When Germany declared war on France on August 3, 1914, two brothers from Asheville, Kiffin and Paul Rockwell, immediately volunteered for the French military. They joined the French Foreign Legion and for two years served as infantrymen. In March 1916, Kiffin and six other Legionnaires formed an American squadron called the Lafayette Escadrille. A month later, the group was ready for combat, having added James R. McConnell of Carthage, North Carolina.
On May 18, Kiffin Rockwell became the first American aviator to shoot down an enemy aircraft, and for his deed he received the Medaille Militaire and Croix de Guerre.

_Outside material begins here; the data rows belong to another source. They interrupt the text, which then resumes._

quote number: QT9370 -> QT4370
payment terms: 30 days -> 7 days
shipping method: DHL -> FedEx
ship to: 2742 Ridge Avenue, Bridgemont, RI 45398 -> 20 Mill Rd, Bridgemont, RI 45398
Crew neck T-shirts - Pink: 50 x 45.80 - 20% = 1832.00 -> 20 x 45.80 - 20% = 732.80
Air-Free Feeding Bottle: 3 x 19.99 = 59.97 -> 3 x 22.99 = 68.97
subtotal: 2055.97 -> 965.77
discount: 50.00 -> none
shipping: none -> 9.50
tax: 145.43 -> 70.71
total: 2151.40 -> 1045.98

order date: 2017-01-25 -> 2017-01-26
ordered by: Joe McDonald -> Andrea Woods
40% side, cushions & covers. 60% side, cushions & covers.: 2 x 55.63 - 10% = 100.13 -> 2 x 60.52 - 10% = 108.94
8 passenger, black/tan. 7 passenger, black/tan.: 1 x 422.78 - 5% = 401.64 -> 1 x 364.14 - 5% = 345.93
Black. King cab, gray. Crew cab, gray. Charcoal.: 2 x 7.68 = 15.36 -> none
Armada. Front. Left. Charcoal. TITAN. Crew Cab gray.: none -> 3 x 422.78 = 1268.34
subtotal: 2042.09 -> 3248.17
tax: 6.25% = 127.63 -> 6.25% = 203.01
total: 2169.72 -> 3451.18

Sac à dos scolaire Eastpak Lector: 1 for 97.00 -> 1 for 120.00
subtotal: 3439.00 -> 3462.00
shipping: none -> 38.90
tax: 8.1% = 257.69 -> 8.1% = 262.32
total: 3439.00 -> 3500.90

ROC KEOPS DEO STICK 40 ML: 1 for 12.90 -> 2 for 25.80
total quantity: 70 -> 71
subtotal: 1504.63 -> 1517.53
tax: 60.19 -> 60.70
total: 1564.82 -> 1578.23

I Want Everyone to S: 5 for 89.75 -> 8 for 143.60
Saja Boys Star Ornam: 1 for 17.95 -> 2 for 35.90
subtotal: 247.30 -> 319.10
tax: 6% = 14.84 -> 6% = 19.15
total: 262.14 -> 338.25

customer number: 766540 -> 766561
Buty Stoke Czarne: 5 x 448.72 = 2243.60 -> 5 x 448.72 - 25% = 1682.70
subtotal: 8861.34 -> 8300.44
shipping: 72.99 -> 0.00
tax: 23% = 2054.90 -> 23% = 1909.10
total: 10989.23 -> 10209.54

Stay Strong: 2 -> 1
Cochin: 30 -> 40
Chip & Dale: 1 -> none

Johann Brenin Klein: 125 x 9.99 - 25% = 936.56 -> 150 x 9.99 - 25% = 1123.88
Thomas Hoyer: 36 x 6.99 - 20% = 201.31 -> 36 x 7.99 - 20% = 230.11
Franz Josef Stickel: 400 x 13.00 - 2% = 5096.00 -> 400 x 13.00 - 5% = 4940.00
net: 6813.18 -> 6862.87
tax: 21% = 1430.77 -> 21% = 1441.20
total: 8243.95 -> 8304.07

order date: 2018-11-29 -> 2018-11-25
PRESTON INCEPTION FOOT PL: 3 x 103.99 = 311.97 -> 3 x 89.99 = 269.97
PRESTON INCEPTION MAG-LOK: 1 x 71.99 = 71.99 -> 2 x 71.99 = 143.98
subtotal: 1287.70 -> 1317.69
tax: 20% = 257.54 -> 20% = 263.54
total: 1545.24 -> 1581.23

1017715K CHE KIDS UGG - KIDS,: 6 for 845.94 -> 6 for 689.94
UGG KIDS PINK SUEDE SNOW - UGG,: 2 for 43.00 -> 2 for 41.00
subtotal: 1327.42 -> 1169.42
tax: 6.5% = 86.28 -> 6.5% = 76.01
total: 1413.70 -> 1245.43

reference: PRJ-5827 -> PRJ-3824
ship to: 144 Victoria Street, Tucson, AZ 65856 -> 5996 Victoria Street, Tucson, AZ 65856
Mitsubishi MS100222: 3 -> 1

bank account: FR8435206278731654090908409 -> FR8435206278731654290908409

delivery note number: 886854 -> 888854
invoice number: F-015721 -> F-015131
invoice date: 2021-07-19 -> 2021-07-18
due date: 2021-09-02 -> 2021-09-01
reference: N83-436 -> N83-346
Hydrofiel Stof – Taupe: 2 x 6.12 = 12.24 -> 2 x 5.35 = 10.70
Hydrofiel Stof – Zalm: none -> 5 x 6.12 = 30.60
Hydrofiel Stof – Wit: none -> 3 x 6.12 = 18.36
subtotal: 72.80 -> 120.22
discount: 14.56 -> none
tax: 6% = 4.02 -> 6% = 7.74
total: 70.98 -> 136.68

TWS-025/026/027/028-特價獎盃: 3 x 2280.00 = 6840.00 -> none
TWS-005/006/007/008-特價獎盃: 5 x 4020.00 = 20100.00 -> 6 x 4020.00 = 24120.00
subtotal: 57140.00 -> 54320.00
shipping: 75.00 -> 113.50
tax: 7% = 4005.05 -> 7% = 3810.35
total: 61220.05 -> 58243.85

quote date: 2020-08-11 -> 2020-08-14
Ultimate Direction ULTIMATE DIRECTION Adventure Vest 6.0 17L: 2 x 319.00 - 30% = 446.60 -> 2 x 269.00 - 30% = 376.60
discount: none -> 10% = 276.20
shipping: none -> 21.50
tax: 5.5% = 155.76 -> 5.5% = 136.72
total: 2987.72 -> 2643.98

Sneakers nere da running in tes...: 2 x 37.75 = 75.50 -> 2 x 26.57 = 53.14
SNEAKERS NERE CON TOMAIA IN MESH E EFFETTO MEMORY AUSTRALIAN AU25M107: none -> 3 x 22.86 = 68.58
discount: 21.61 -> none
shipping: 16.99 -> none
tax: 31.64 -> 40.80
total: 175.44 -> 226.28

After more successes, the Lafayette Escadrille received tremendous press coverage, becoming a shining example of American involvement in the war. Most of the members were rich and educated, and many wrote chronicles of their escapades for major newspapers. Enjoying the squadron's fame, the self-proclaimed "demon in the sky," Kiffin Rockwell, went into his 142nd dogfight with confidence. Seeing a German observation plane, he swooped down to meet his enemy, but was struck in the chest by an exploding bullet and died. Rockwell's death was widely lamented; he was the second American airman to die in combat.
An aerial battle between fighter planes.
Jim McConnell heard about Rockwell's death while in the hospital, recovering from a back injury. Having received numerous injuries in combat, McConnell was encouraged to not return to battle by his Escadrille comrades. Ignoring their pleas, McConnell resumed his sorties, only to go missing during a battle nine days later. His body was found on March 22, 1917, inside a wrecked Nieuport plane.
The Lafayette Escadrille was one of the most well known squadrons of the Great War. Forty-eight American pilots flew for the Escadrille at some point during its existence.